* Source data
[Start of section]

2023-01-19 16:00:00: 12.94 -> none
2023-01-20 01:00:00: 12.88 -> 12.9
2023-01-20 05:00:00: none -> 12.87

[End of section]
[Start of section]

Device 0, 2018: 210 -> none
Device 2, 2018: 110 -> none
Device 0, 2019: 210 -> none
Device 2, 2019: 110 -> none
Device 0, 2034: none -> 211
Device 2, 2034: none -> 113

[End of section]

* Task instructions
Copy each line of the listing that holds the word "none".

* Problem solution
2023-01-19 16:00:00: 12.94 -> none
2023-01-20 05:00:00: none -> 12.87
Device 0, 2018: 210 -> none
Device 2, 2018: 110 -> none
Device 0, 2019: 210 -> none
Device 2, 2019: 110 -> none
Device 0, 2034: none -> 211
Device 2, 2034: none -> 113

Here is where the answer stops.